On Monday, May 26, 2014 at 7:09 AM, Jean-Yves Bernier wrote:
[ Summary : File transfers between two simh PDP hang, DECnet reports Data
overruns and Response timeouts ]
At 2:14 AM +0200 26/5/14, Johnny Billquist wrote:
This is a problem inside of DECnet on the simulated host. It gets
packets faster than it can process them, so some packets are dropped.
Unfortunately DECnet deals very bad with systematic packet loss like this.
You get retransmissions, and after a while the retransmission
timeout backs off until you have more than a minute between
retransmission attempts.
Anyway, if you can get simh to throttle the ethernet interface, that
might help you.
(I don't remember offhand if it do support such functionality.)

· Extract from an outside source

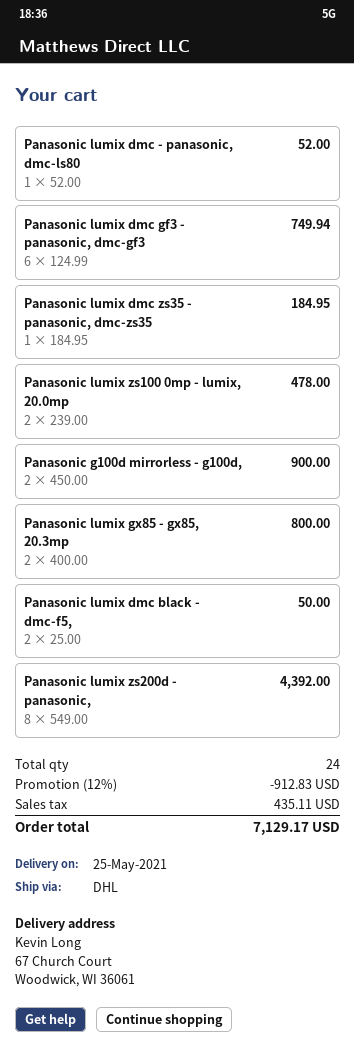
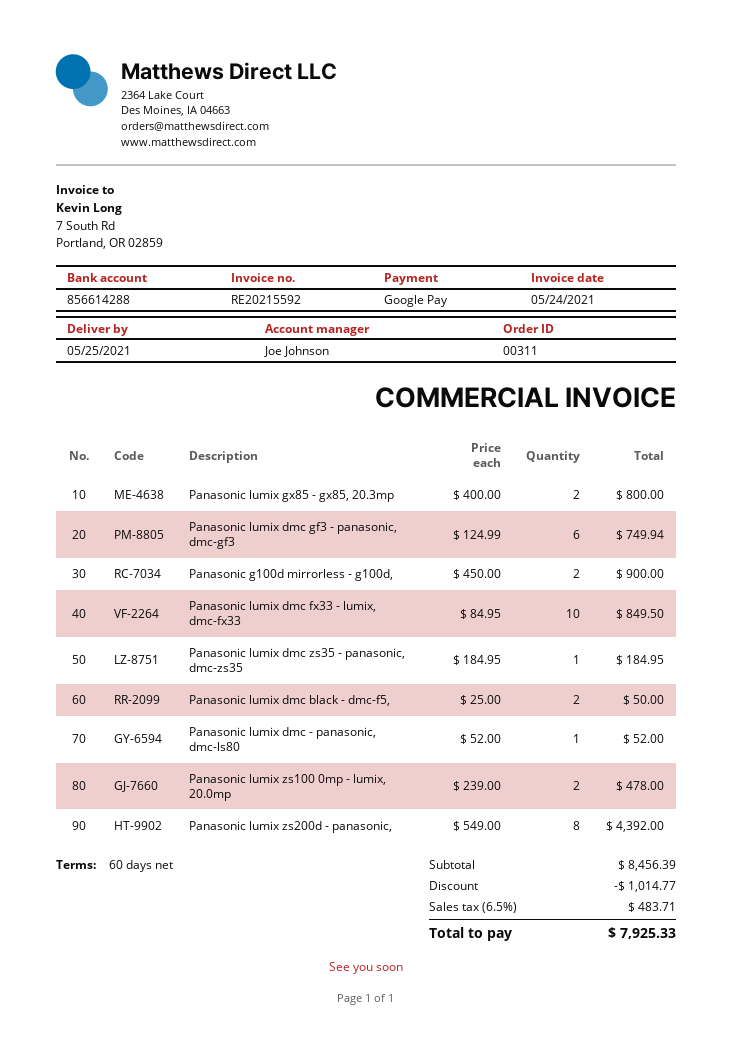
Panasonic lumix dmc fx33 - lumix, dmc-fx33: none -> 10 x 84.95 = 849.50
discount: 912.83 -> 1014.77
tax: 435.11 -> 483.71
total: 7129.17 -> 7925.33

The service polling timer can be adjusted
SET XQ POLL={DEFAULT|4..2500}
Set to 100 by default.
Changing the polling timer makes a huge difference. Have a look at:
http://pastebin.com/AZ1U6bh3
Although it still hangs sometimes, reliability has vastly improved upon the
erratic behavior of the beginning. Remember, the completion time was
about 3 minutes.
We're almost there :)
This turns into an interesting challenge : optimize XQ service timer to make
overruns the lowest possible. This depends on many factors, among them is
the data sink bandwidth.
You may have flawless copy to TI:, but it will fail to disk. The terminal is
actually throttling the transfer. Disks are faster, and emulated disks are order
of magnitude faster than the original ones.

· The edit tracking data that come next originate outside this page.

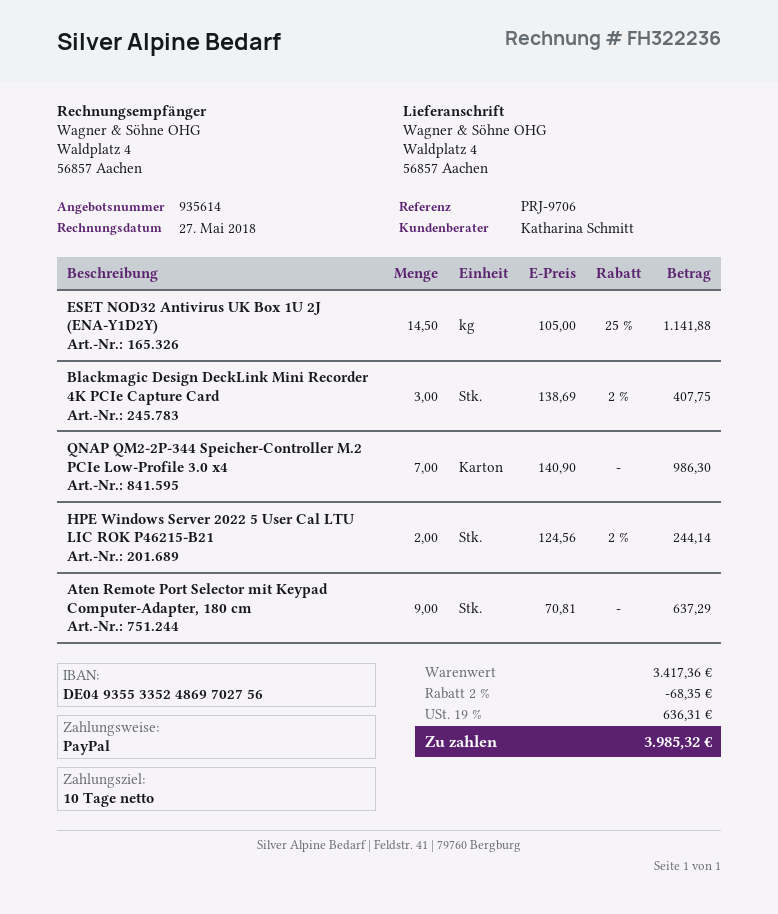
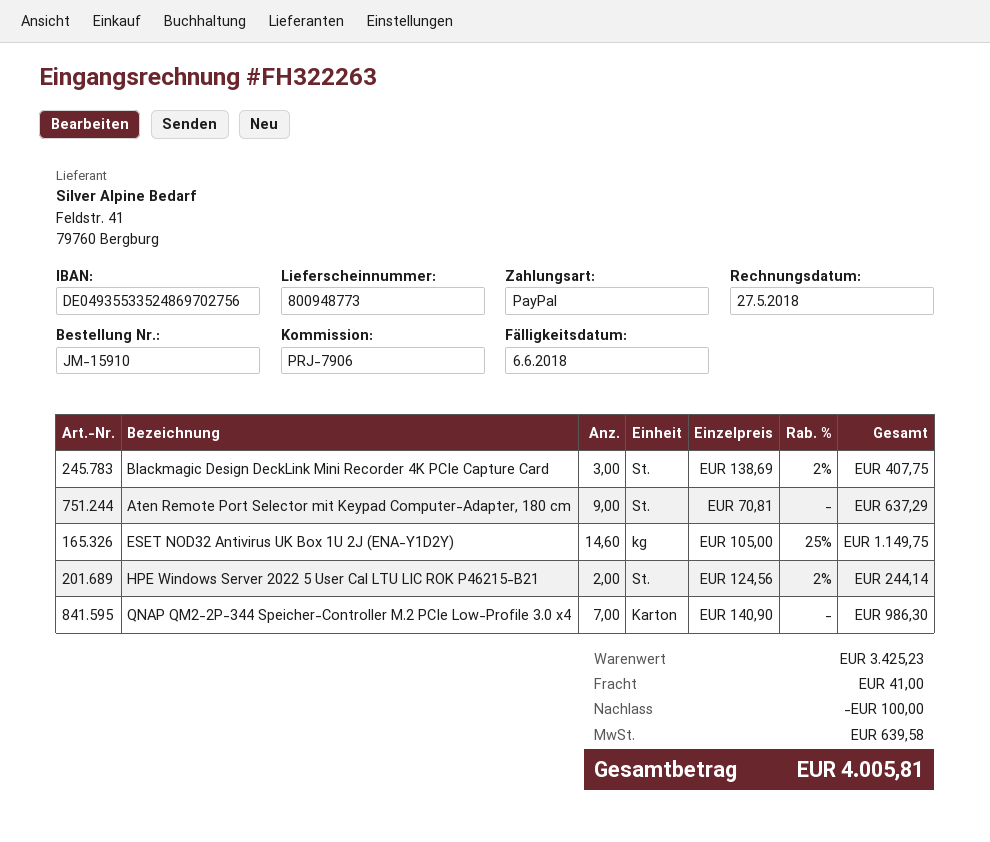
invoice number: FH322236 -> FH322263
reference: PRJ-9706 -> PRJ-7906
ESET NOD32 Antivirus UK Box 1U 2J (ENA-Y1D2Y): 14.5 x 105.00 - 25% = 1141.88 -> 14.6 x 105.00 - 25% = 1149.75
subtotal: 3417.36 -> 3425.23
discount: 68.35 -> 100.00
shipping: none -> 41.00
tax: 636.31 -> 639.58
total: 3985.32 -> 4005.81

Emulation is pushing DECnet to speeds it was never designed for.
I'm running here as low as 10 polls/sec. Maybe 50 would be optimal, and
what about 500? I need a metrics. And tools. Here, I am using AT.
to time a 100. blocks file transfer. Overruns and timeouts still raise slowly, but
DECnet recovers happily most of the time.
If you're going to drive this deeply into testing it would really be best if you ran
with the latest code since your results may ultimately suggest code changes, AND the
latest code may behave significantly different than the older versions.
Independent of which codebase you're running, and since you're now tweaking the
behavior of the simulated hardware, you may want to look at sim> SHOW XQ STATS and try
to analyze the relationship between these stats and the ones the OS sees.
Also, you may want to explore what happens if:
NCP> DEFINE LINE QNA-0 RECEIVE BUFFER 32
Is done prior to starting your network... The limit of 32 may be different on
different Operating Systems...
Once again the latest code is available from:
https://github.com/simh/simh/archive/master.zip
Good Luck,
- Mark